Analyzing our requirements and picking a solution

Our application needs accurate, consistent, and available data. We don't want users, or their applications, to think too much about how the data they produce or consume will be interpreted. Applying rules and constraints to a centralized data store would help meet these goals. We know our application must live in the Cloud, so why not put our database there too?

But there are a million and one cloud database solutions nowadays–which one should I choose?

The first step toward answering that question is defining our requirements:

  1. Access to some data will be infrequent, about hourly, while other data will be requested as frequently as 10 times/minute.

  2. We want to articulate logical relationships in data using both definitions and structure.

  3. Once a Session is complete, we want to archive the data in a "cold” access tier.

  4. We need strong consistency in our data layer, but it does not need to be subsecond or real-time.

Given these requirements we can make a few reasonable assumptions:

  1. READ and WRITE operations will peak at different times, likely in succession (e.g. one after another).

  2. We can represent Figure 1 with a simple data schema.

  3. Our schema allows us to aggregate (and disaggregate) individual Sessions.

  4. Archived datasets preserve the definitions and relationships we will need to understand them later.

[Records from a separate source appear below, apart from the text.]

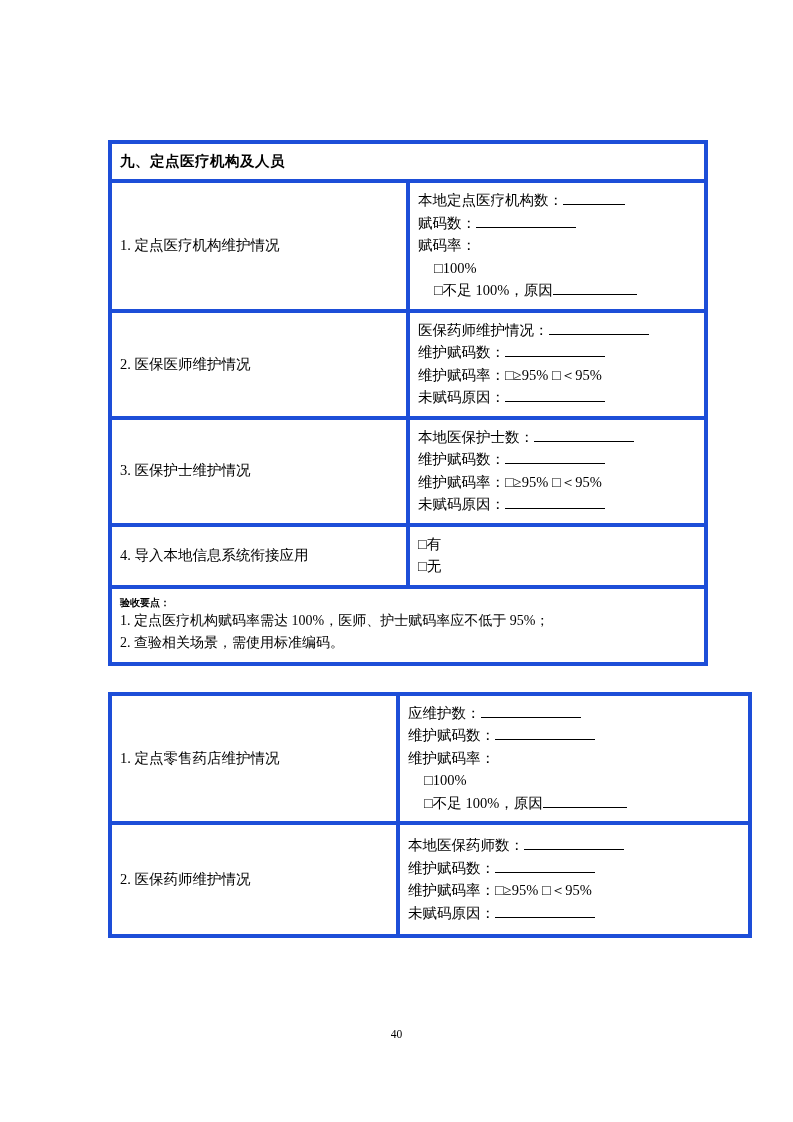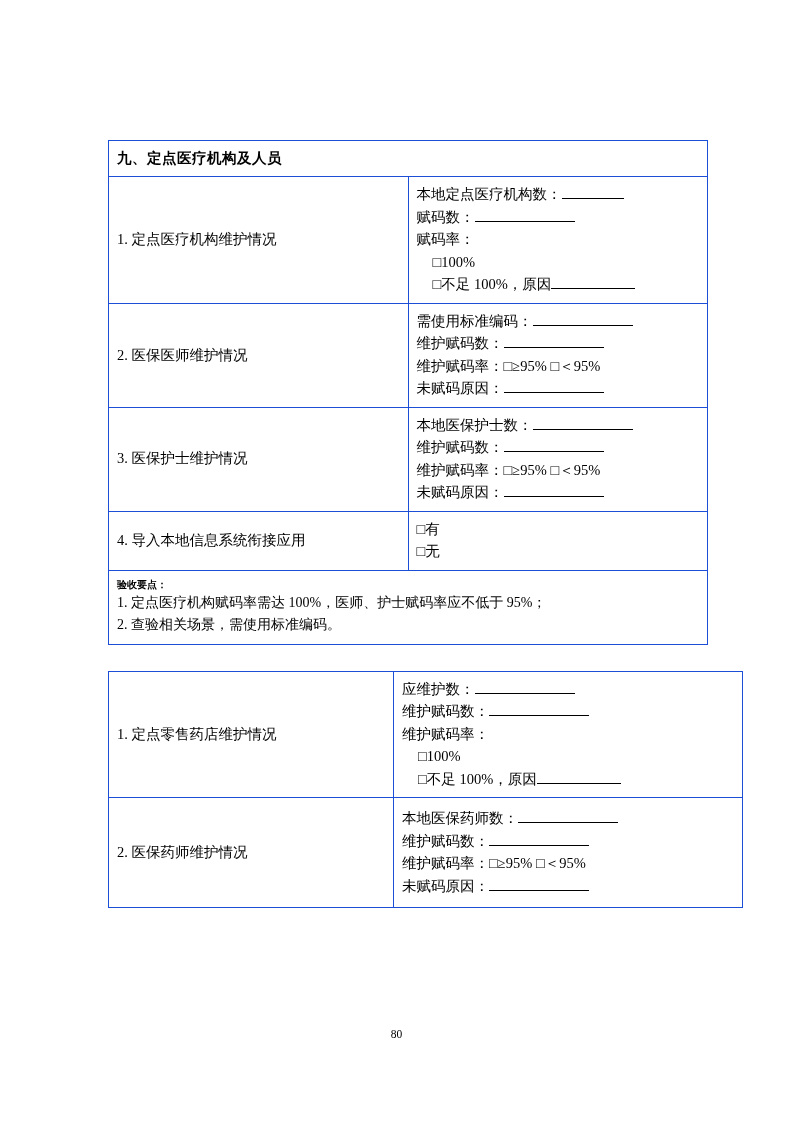"九、定点医疗机构及人员" table.tbl td { border: 1px solid #1d4ed8 -> 4px solid #1d4ed8 }
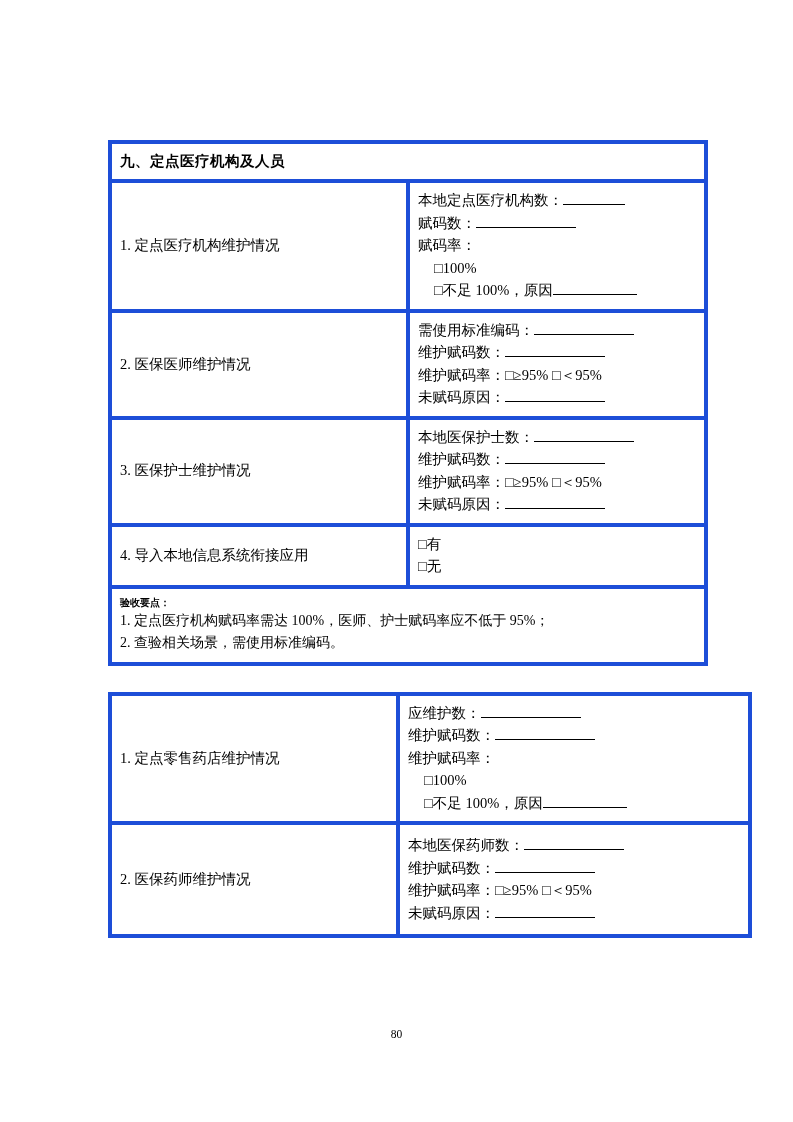"需使用标准编码：" span { text: 需使用标准编码 -> 医保药师维护情况 }
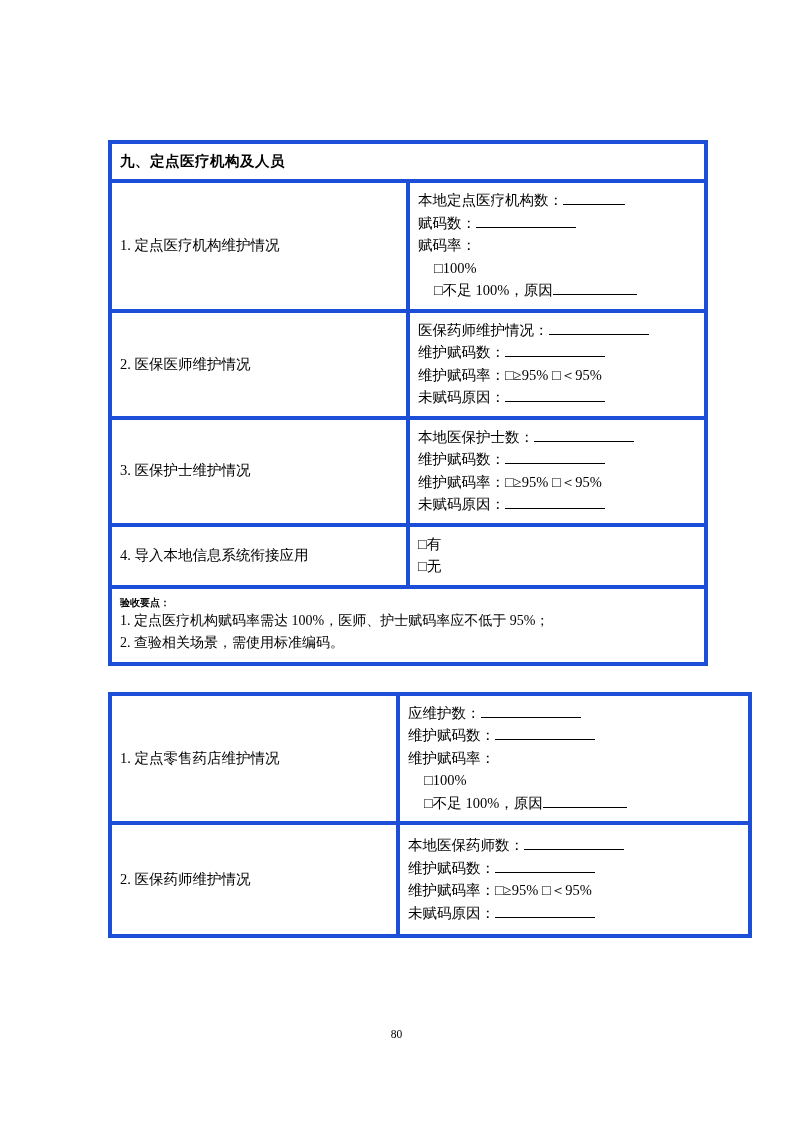"80" div.pagenum { text: 80 -> 40 }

As for non-functional requirements, we have to implement quickly and the solution must scale up as necessary. Users will "bring their own device” so portability and compatibility are quite important. This is a weak list, yes, but we can refine it as we engage stakeholders and get a better sense of what features and functionalities are important to them.

Seems like a SQL database would meet our needs well. We know there are plenty of cloud SQL databases that support our use case that are fairly cheap to onboard and relatively easy to expand or relocate from over time. Perfect. Let’s think over what SQL can contribute to our effort.

Why SQL?

SQL allows us to describe relationships clearly and tersely, complete with constraints that apply to all interactions with our data. A consistent schema gives us confidence that whether our data originates from one database or many, the operations we apply to those data are accurate and repeatable. That the same queries work "in the palm of our hands” and at petabyte scale is a remarkable property of SQL databases we will take full advantage of.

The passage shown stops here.